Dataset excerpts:
*** Block opens ***

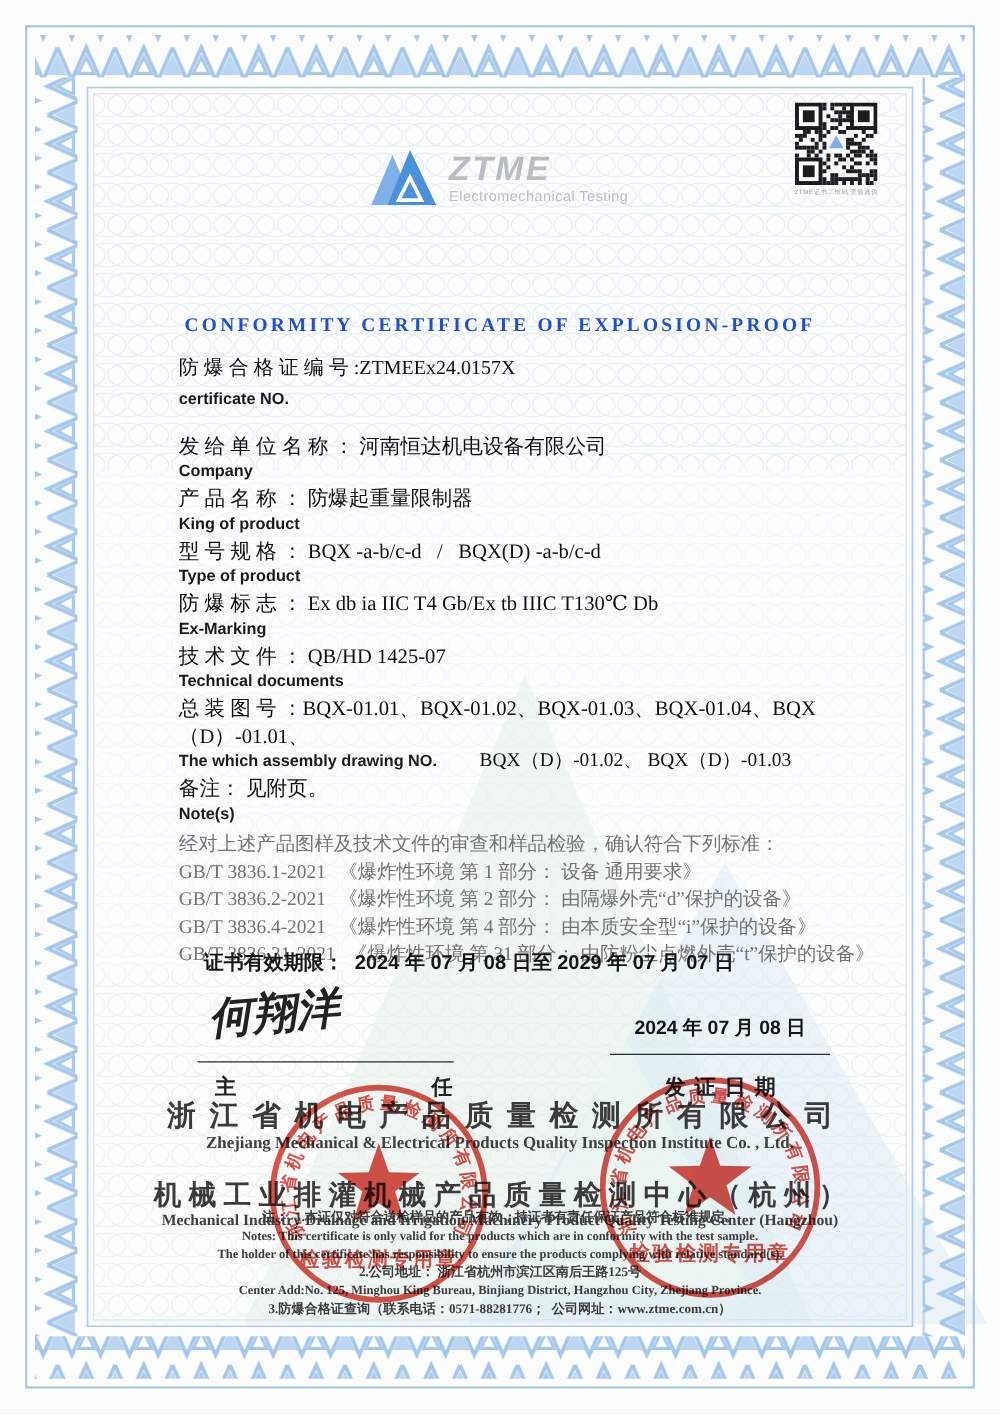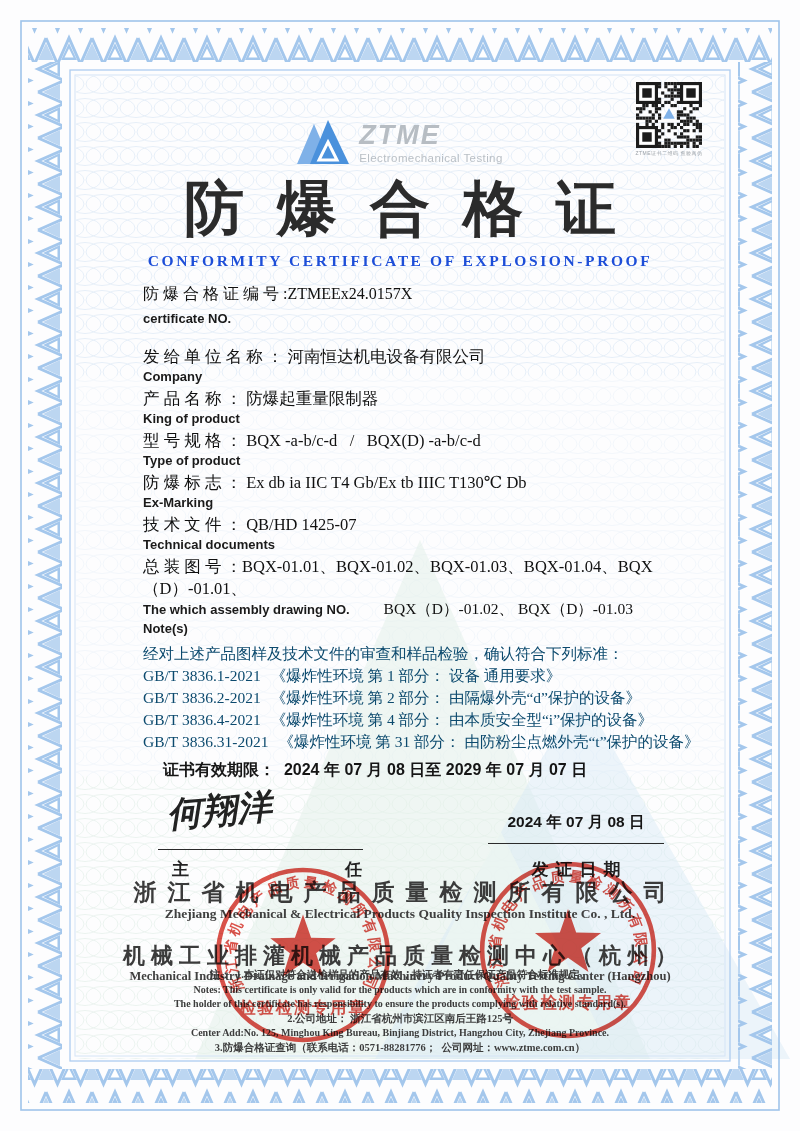--- a/index.html
+++ b/index.html
@@ -290,7 +290,6 @@
     </div>
   </div>
 
-  <div class="abs title-cn">防爆合格证</div>
   <div class="abs title-en">CONFORMITY CERTIFICATE OF EXPLOSION-PROOF</div>
 
   <div class="abs cert-row">

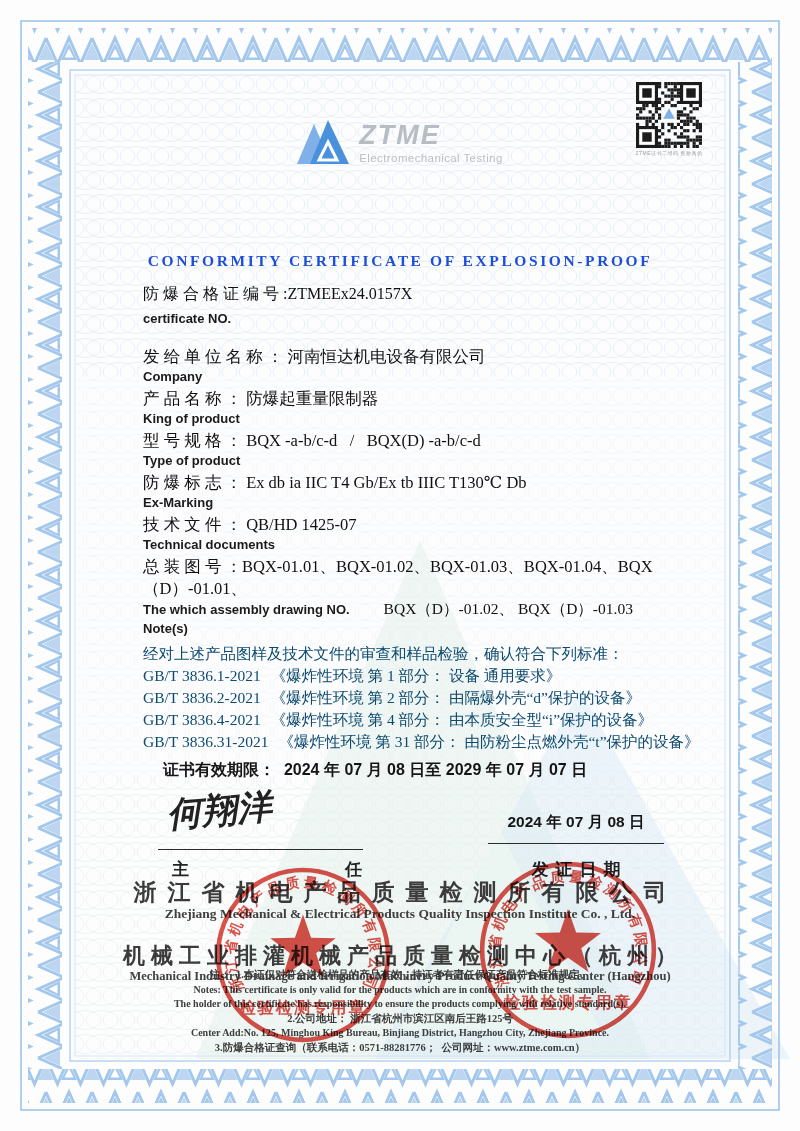--- a/index.html
+++ b/index.html
@@ -332,6 +332,7 @@
     </div>
 
     <div class="pair">
+      <div class="f-cn pre">备注： 见附页。</div>
       <div class="f-en">Note(s)</div>
     </div>
 

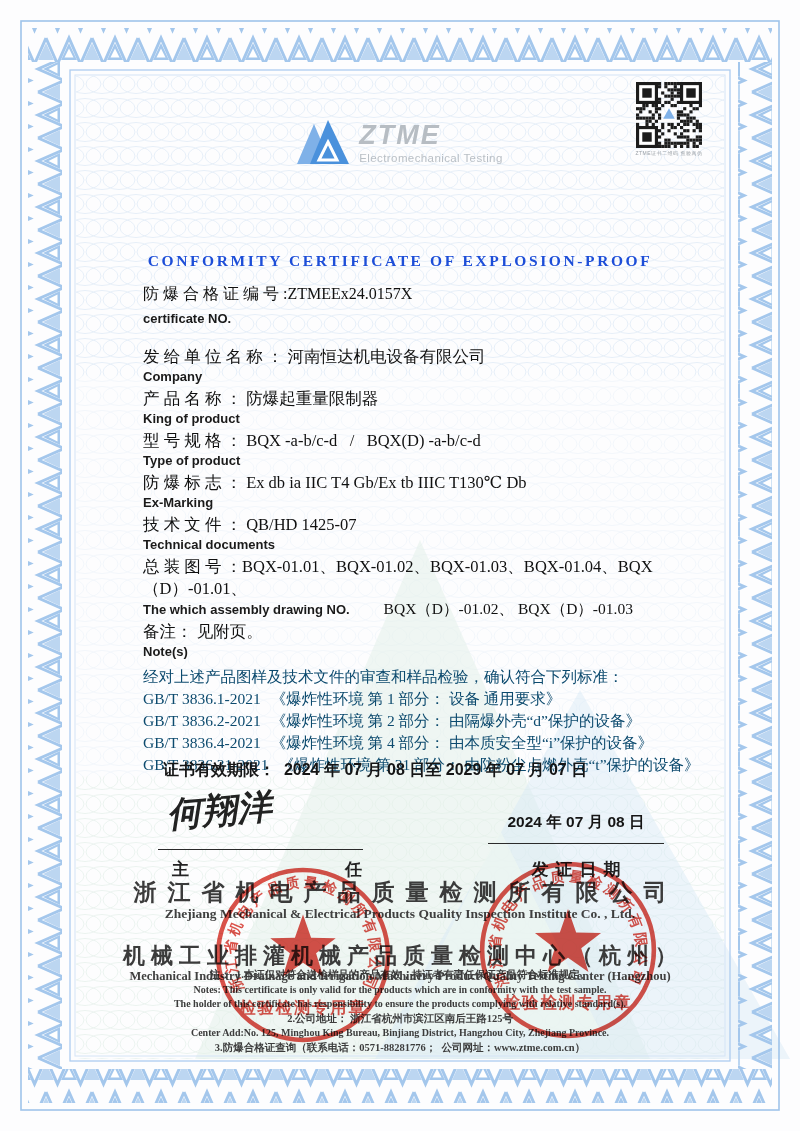--- a/index.html
+++ b/index.html
@@ -39,7 +39,7 @@
         line-height:16px;color:#1a1a1a;margin-top:1px;}
   .f-en .serif-val{font-family:"Liberation Serif","DejaVu Serif",serif;font-weight:400;font-size:15.5px;
         color:#101010;margin-left:34px;}
-  .standards{margin-top:6px;font-size:15.5px;line-height:22px;color:#0c4a6e;}
+  .standards{margin-top:6px;font-size:15.5px;line-height:22px;color:#737373;}
   .std-line .code{margin-right:10px;}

*** Block closes ***

What the task asks: Only an exact copy of the records counts as an answer. Leave out the images.

Expected output:
--- a/index.html
+++ b/index.html
@@ -290,7 +290,6 @@
     </div>
   </div>
 
-  <div class="abs title-cn">防爆合格证</div>
   <div class="abs title-en">CONFORMITY CERTIFICATE OF EXPLOSION-PROOF</div>
 
   <div class="abs cert-row">

--- a/index.html
+++ b/index.html
@@ -332,6 +332,7 @@
     </div>
 
     <div class="pair">
+      <div class="f-cn pre">备注： 见附页。</div>
       <div class="f-en">Note(s)</div>
     </div>
 

--- a/index.html
+++ b/index.html
@@ -39,7 +39,7 @@
         line-height:16px;color:#1a1a1a;margin-top:1px;}
   .f-en .serif-val{font-family:"Liberation Serif","DejaVu Serif",serif;font-weight:400;font-size:15.5px;
         color:#101010;margin-left:34px;}
-  .standards{margin-top:6px;font-size:15.5px;line-height:22px;color:#0c4a6e;}
+  .standards{margin-top:6px;font-size:15.5px;line-height:22px;color:#737373;}
   .std-line .code{margin-right:10px;}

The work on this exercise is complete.